L’immortalità promessa a una bambina. “Una vita senza fine” di Frédéric Beigbeder
È uscito recentemente per i tipi di Bompiani il nuovo romanzo dello scrittore francese Frédéric Beigbeder, Una vita senza fine (per la traduzione, davvero molto ben fatta, dobbiamo ringraziare Silvia Ballestra).
Il libro dice di sé: «Un romanzo dissacrante e allo stesso tempo un impietoso ritratto di una generazione e un minuzioso reportage sulle ricerche che indagano i processi di invecchiamento», motivo per cui mi appresto alla lettura piena non solo di curiosità ma anche di entusiasmo per questo inaspettato mix di scienza e humor, per una volta apparentemente slegato dalle cupe distopie sulla fine dell’umanità che tanto vanno di moda negli ultimi tempi. La trama è piuttosto semplice, lo si capisce fin dalla sinossi: un cinquantenne di nome Frédéric (ecco che fa cucù l’autore! – molto avanti nel libro per fortuna), presentatore di uno show televisivo davvero particolare che fa milioni di ascolti a settimana, reduce da due matrimoni (e divorzi) e ora di nuovo novello sposo, padre di due figlie avute con due donne diverse, si rende improvvisamente conto di non voler morire.

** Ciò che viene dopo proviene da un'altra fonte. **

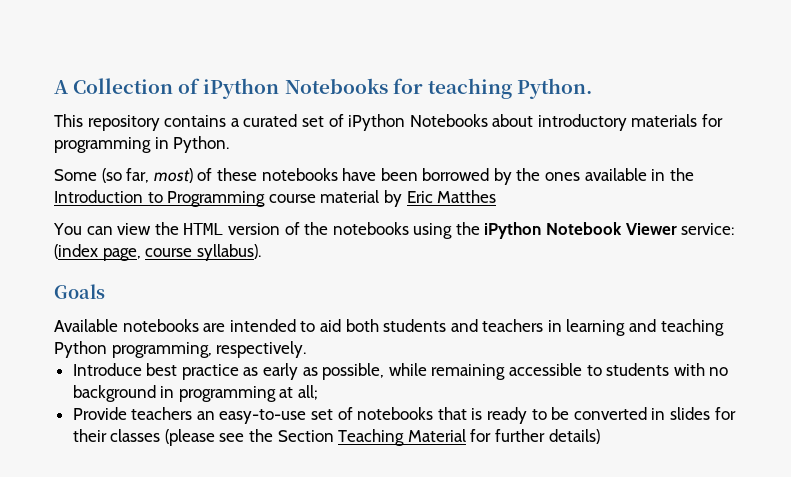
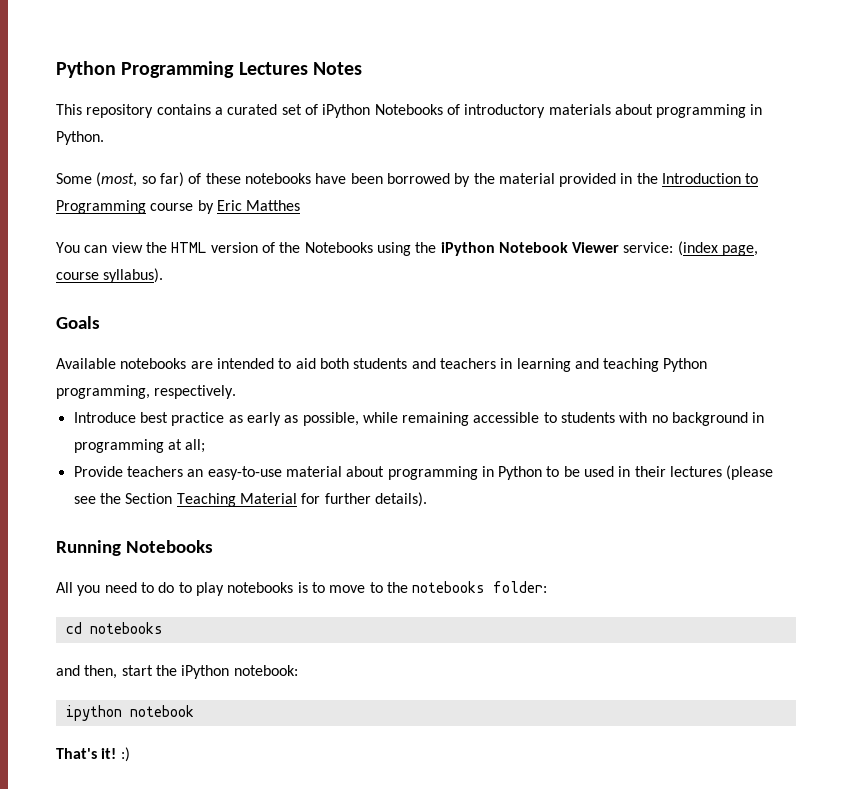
[54,78,592,99] A Collection of iPython Notebooks for teaching Python. -> [56,61,363,78] Python Programming Lectures Notes
[492,114,534,127] about -> [446,104,460,115] of
[702,114,724,127] for -> [614,104,653,115] about
[101,168,193,183] (so far, most) -> [96,172,184,187] (most, so far)
[545,168,647,181] ones available -> [498,173,617,187] material provided
[320,190,380,203] material -> (194, 207) none
[332,222,409,235] notebooks -> [304,242,373,253] Notebooks
[311,407,736,424] [72,429,161,442] set of notebooks that is ready to be converted in slides for their classes -> [285,466,723,480] material about programming in Python to be used in their lectures
[548,429,600,444] details) -> [374,492,427,507] [56,540,213,556] [56,581,548,596] [65,622,163,634] [56,665,298,679] [65,705,194,721] [56,747,130,762] details). // Running Notebooks // All you need to do to play notebooks is to move to the notebooks folder: // cd notebooks // and then, start the iPython notebook: // ipython notebook // That's it! :)

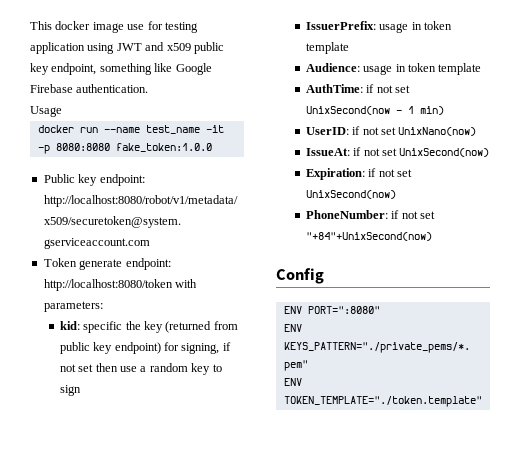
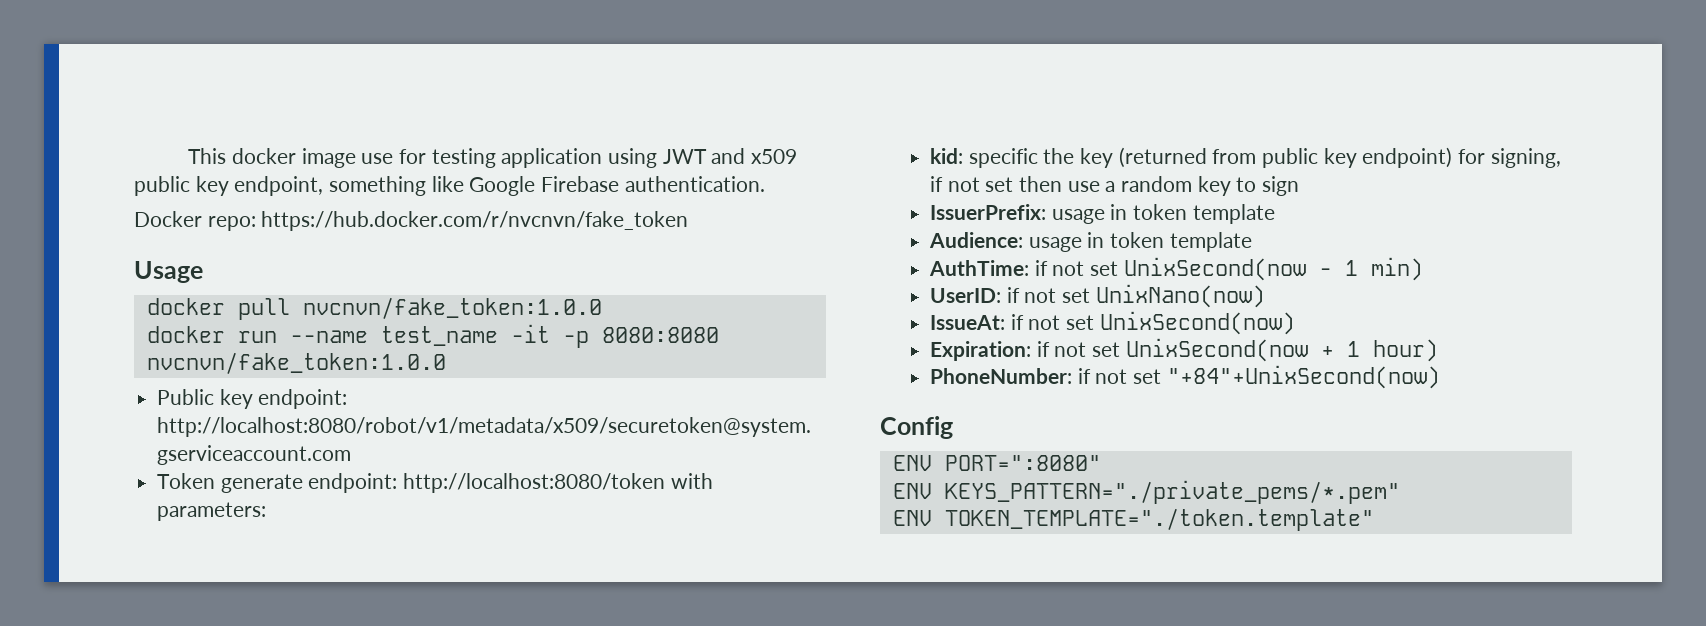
[30,106,62,117] Usage -> [134,211,689,231] [134,261,203,283] [146,297,602,320] Docker repo: https://hub.docker.com/r/nvcnvn/fake_token // Usage // docker pull nvcnvn/fake_token:1.0.0
[115,143,212,152] fake_token:1.0.0 -> [146,352,446,374] nvcnvn/fake_token:1.0.0
[305,190,396,199] UnixSecond(now) -> [1125,338,1438,362] UnixSecond(now + 1 hour)

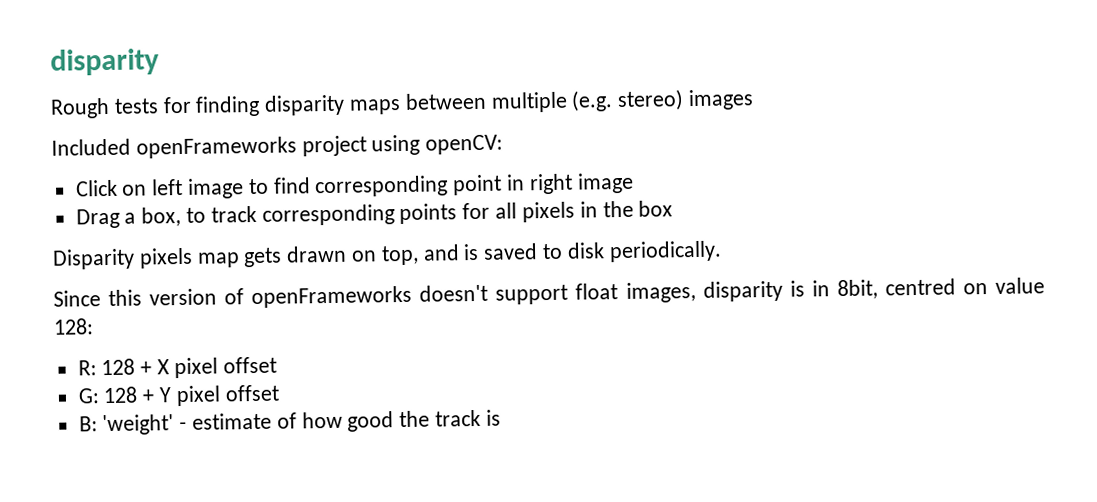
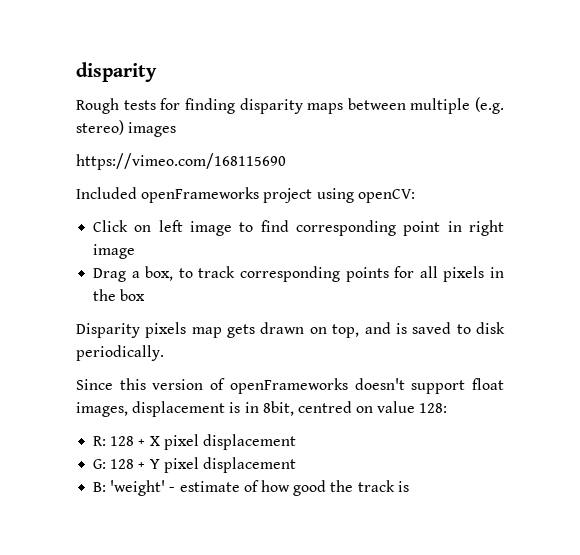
(755, 100) none -> [76,153,286,170] // https://vimeo.com/168115690
[702,280,783,302] disparity -> [132,401,226,417] displacement
[222,356,277,374] offset -> [202,434,296,450] displacement
[224,384,280,402] offset -> [202,457,296,473] displacement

L’idea (non tanto originale, ammettiamolo) gli viene per puro caso nella più banale delle situazioni familiari: si trova infatti in cucina quando Romy, la figlia più grande (dieci anni), gli chiede con la semplicità tipica dei bambini se tutti muoiono; il padre non ce la fa a dire la crudele verità, come qualsiasi genitore vorrebbe poter proteggere la figlia da questa consapevolezza il più a lungo possibile, così gli viene spontaneo dire che sì, prima si moriva, come succedeva da millenni anche ad animali e piante, ma da qual momento in poi non sarebbe morto più nessuno. E si sa, una promessa poi va mantenuta.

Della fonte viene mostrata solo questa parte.